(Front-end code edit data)
◆ ◆ ◆ ◆ ◆ ◆ ◆
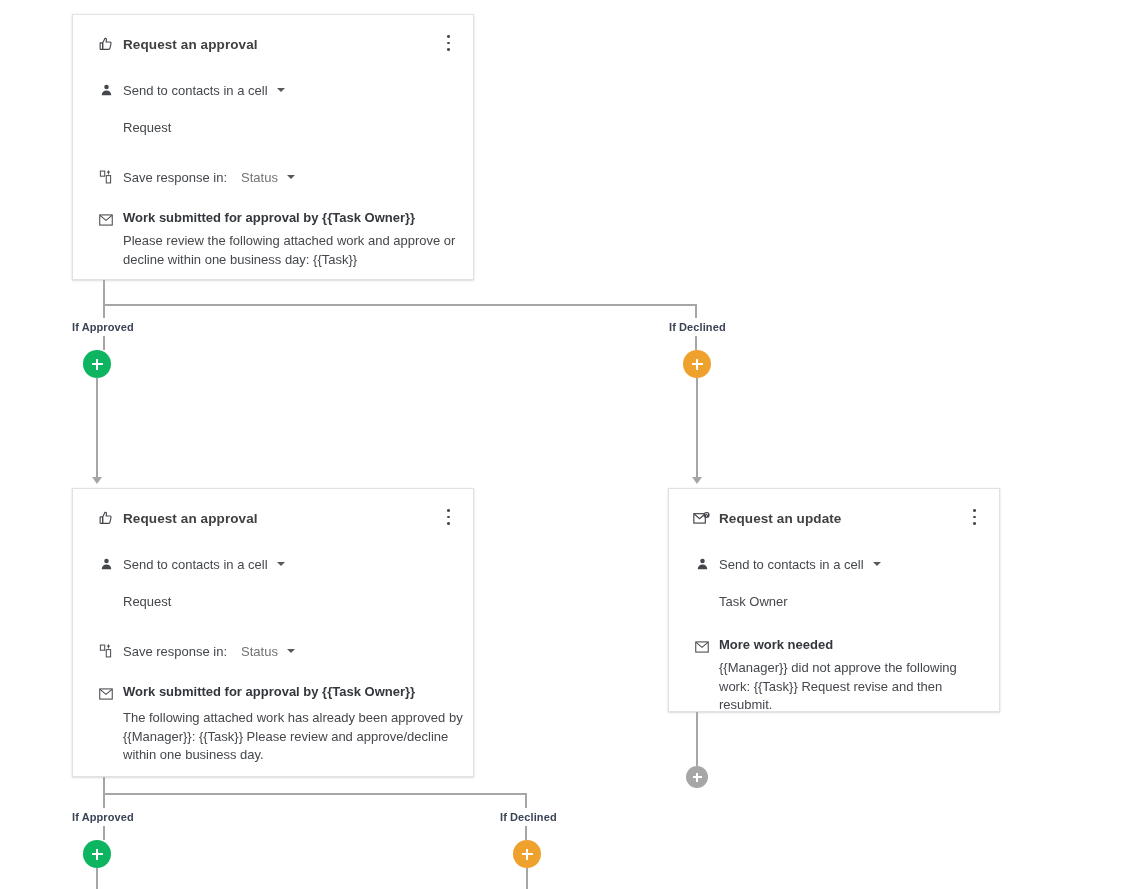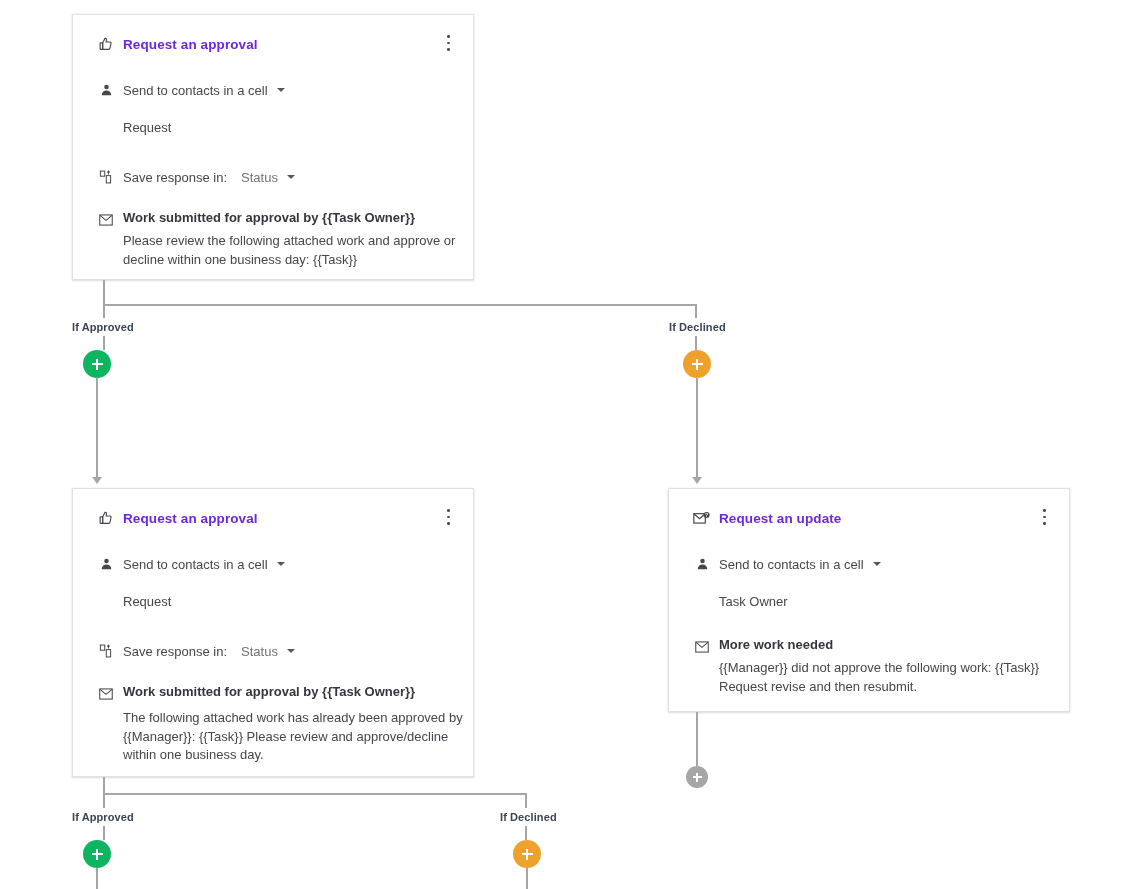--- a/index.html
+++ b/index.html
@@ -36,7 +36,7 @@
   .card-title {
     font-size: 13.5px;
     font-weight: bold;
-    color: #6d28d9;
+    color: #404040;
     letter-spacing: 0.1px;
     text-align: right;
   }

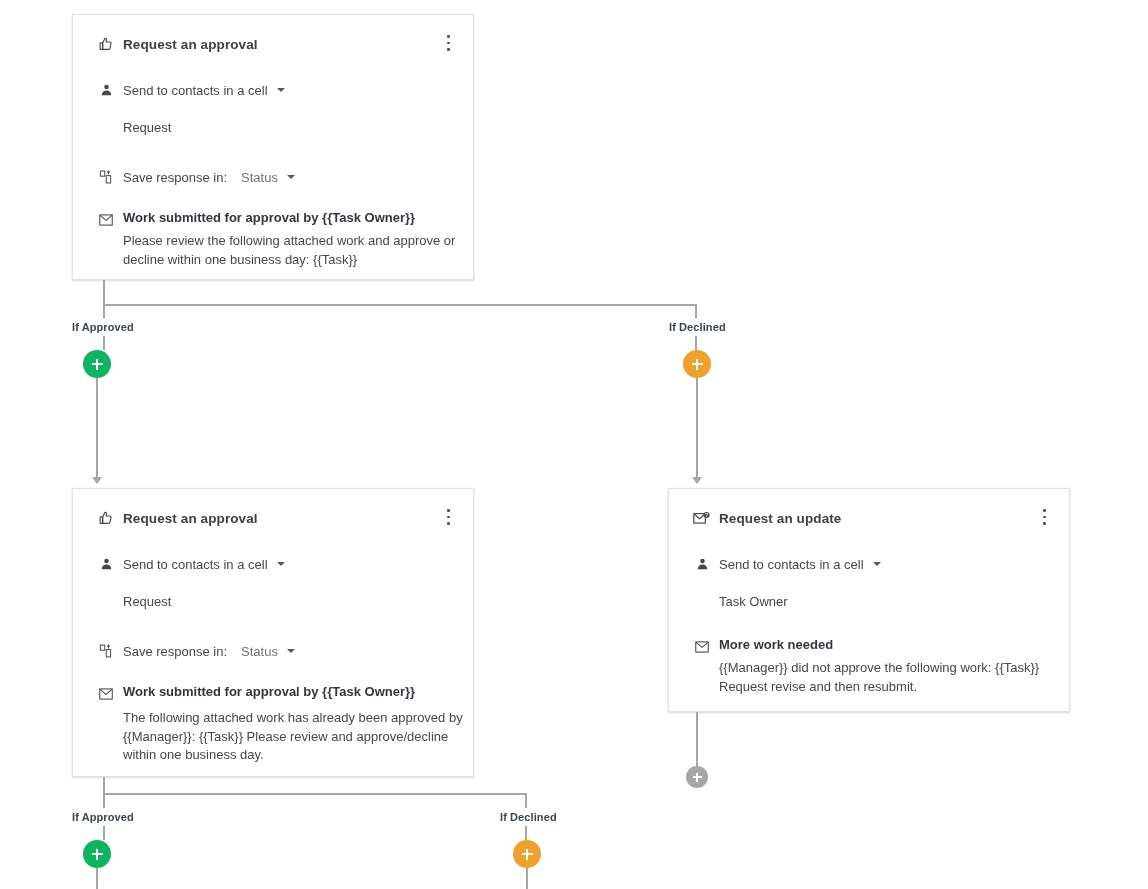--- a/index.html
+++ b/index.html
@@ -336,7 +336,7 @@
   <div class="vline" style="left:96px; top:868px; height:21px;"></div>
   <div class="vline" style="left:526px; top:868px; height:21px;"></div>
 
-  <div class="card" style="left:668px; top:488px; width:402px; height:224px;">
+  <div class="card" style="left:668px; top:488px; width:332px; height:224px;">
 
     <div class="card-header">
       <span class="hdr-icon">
◆ ◆ ◆ ◆ ◆ ◆ ◆
WHAT THIS TASK INVOLVES: Without the pictures, print all of the records exactly.

FINISHED EXERCISE:
--- a/index.html
+++ b/index.html
@@ -36,7 +36,7 @@
   .card-title {
     font-size: 13.5px;
     font-weight: bold;
-    color: #6d28d9;
+    color: #404040;
     letter-spacing: 0.1px;
     text-align: right;
   }

--- a/index.html
+++ b/index.html
@@ -336,7 +336,7 @@
   <div class="vline" style="left:96px; top:868px; height:21px;"></div>
   <div class="vline" style="left:526px; top:868px; height:21px;"></div>
 
-  <div class="card" style="left:668px; top:488px; width:402px; height:224px;">
+  <div class="card" style="left:668px; top:488px; width:332px; height:224px;">
 
     <div class="card-header">
       <span class="hdr-icon">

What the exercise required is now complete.